Nearly
900 water packaging units remain shut; shortage anticipated
Several customers in the city
stocked up on packaged drinking water on Thursday anticipating a shortage due
to the ongoing indefinite strike by manufacturers.
Protesting the National Green
Tribunal’s directive on Wednesday to close over 252 units across the State,
members of the Tamil Nadu Packaged Drinking Water Manufacturers Association
started a strike.
Following this, several retailers
received more orders for bubbletops on Thursday. V. Murugan, a retailer in
Perambur, said he exhausted his stock as many residents had purchased two or
three bubbletops anticipating a shortage during the next few days.
Nearly 900 units across the State
remain closed since Wednesday evening. Of this, about 320 units are located in
and around Chennai.
Tamil Nadu Packaged Drinking Water
Manufacturers Association’s president V. Murali said the units were directed to
be closed as they were located in regions where groundwater resources was said
to be over-exploited. Of this, 12 were located around the city.

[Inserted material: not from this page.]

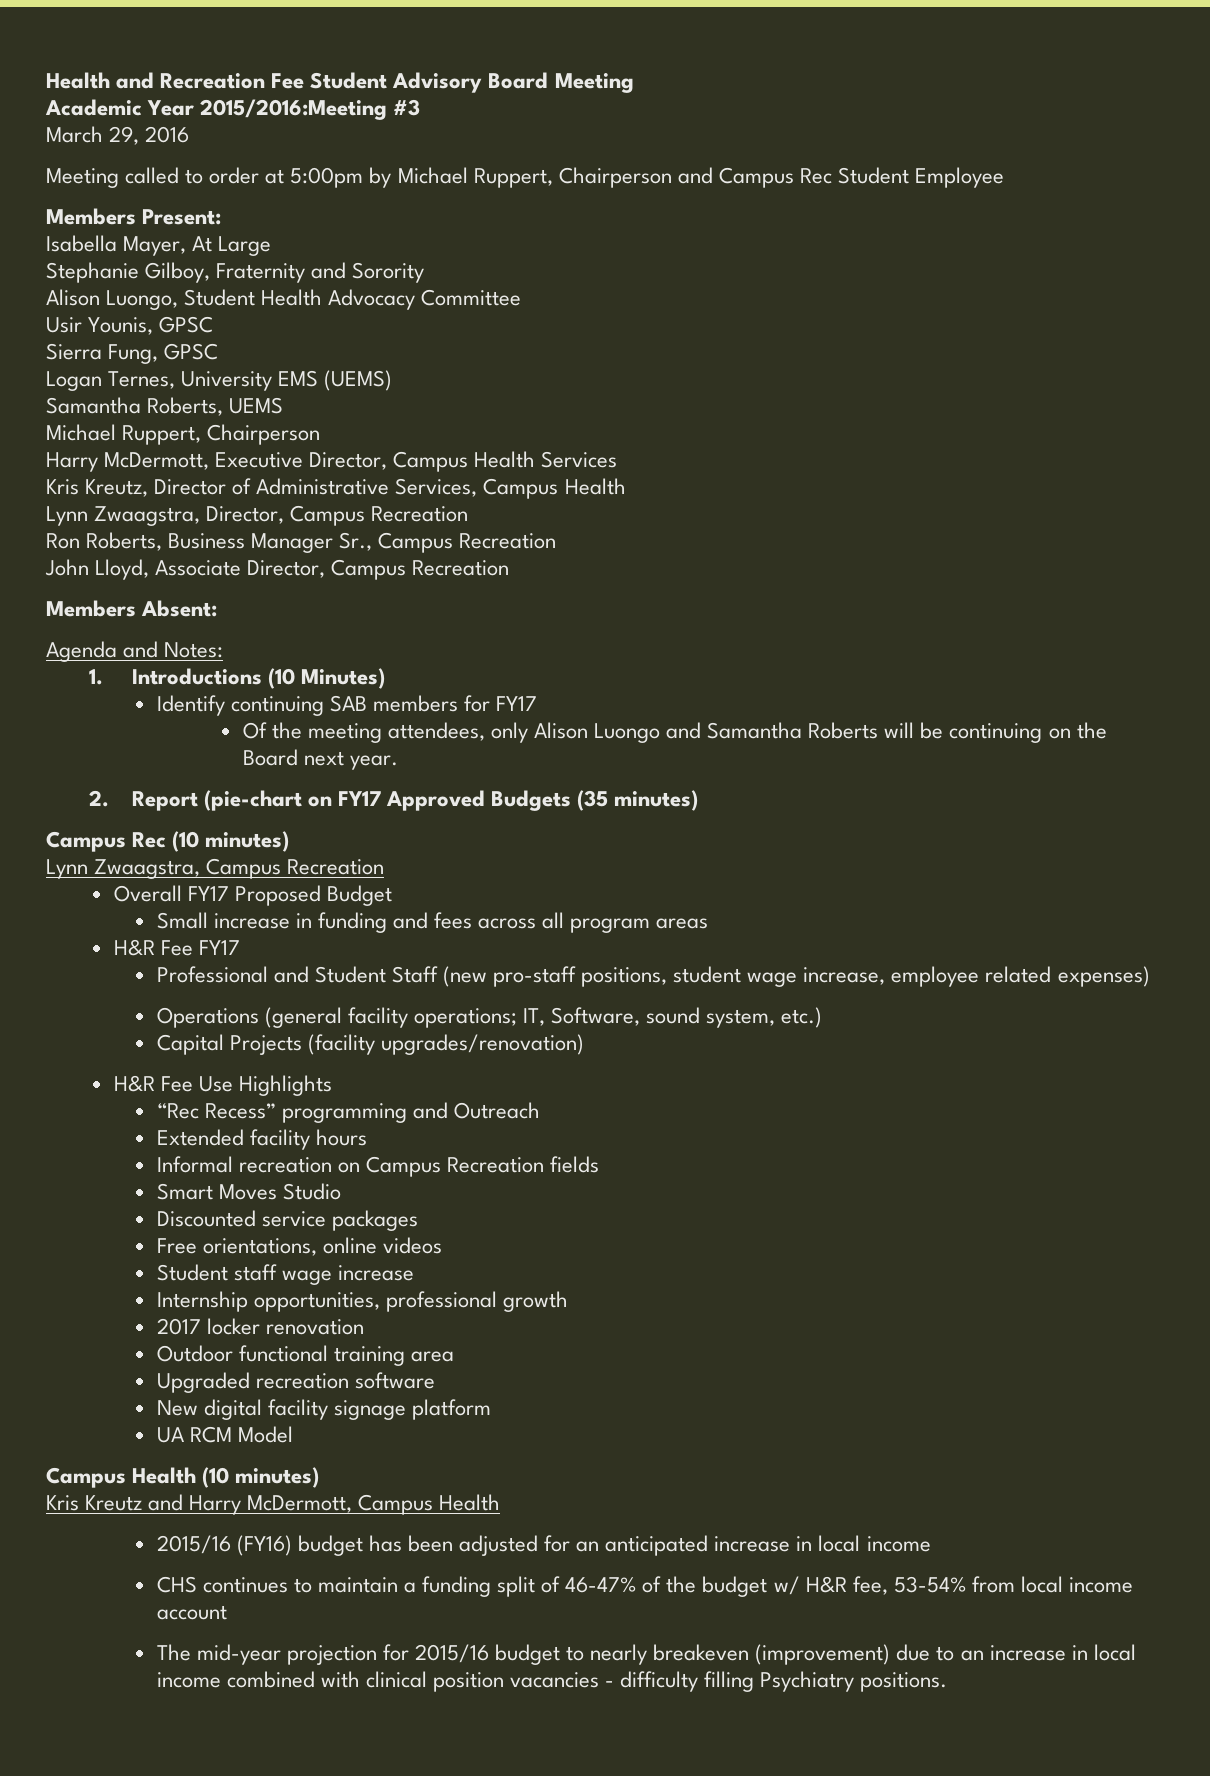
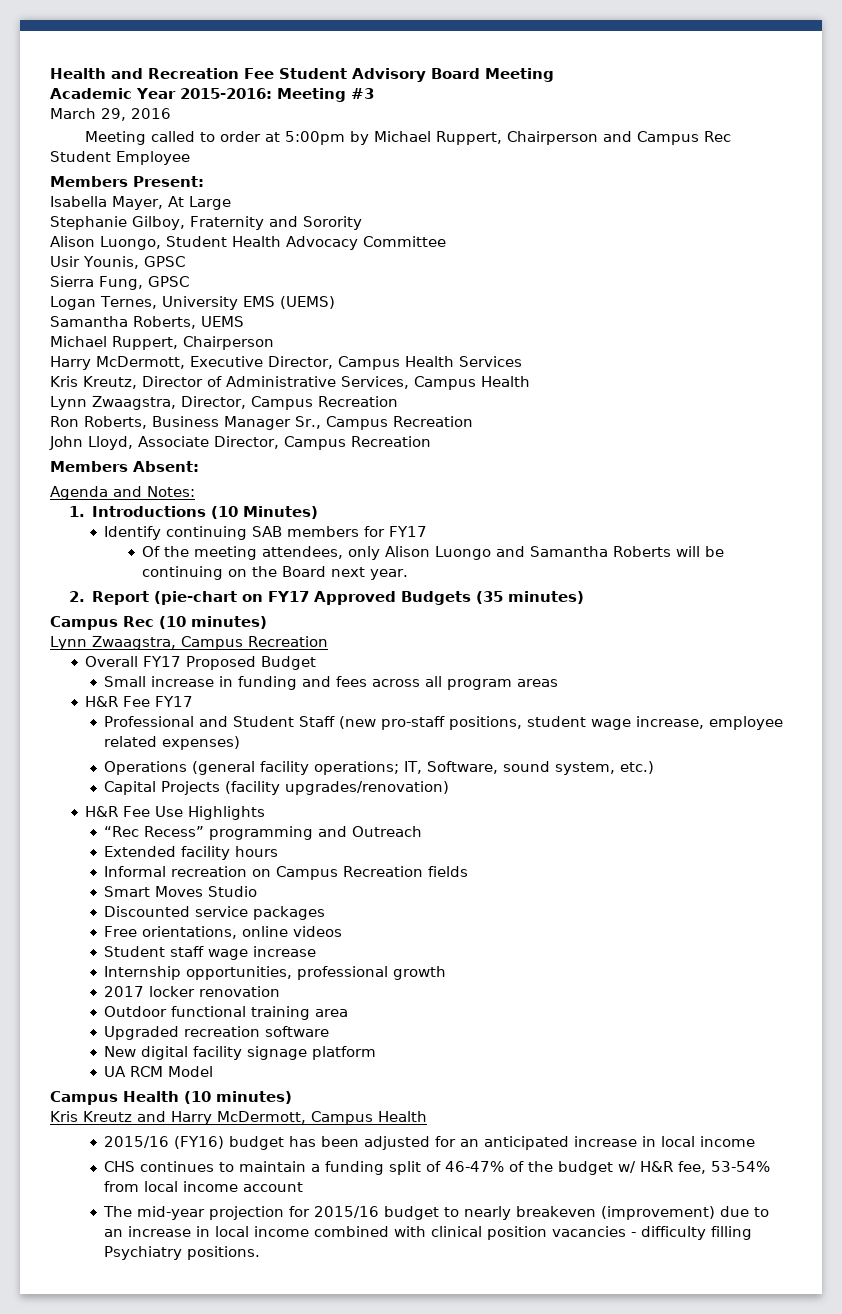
- Academic Year 2015/2016:Meeting #3
+ Academic Year 2015-2016: Meeting #3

The association’s general secretary
A. Shakespeare said the units already had licences from the Bureau of Indian
Standards and Food Safety Standards Authority of India. “We are not a polluting
industry. The State government must provide us exemption from the licensing
system of Tamil Nadu Pollution Control Board.” The association members had also
represented their issues to officials in the Chief Minister’s cell on Thursday,
he added.
While 3.5 crore litres of water is
supplied across the State every day, consumers from the city and its suburbs
consume nearly 90 lakh litres of packaged water daily. Nearly 90 per cent of
the supply is in the form of bubbletops.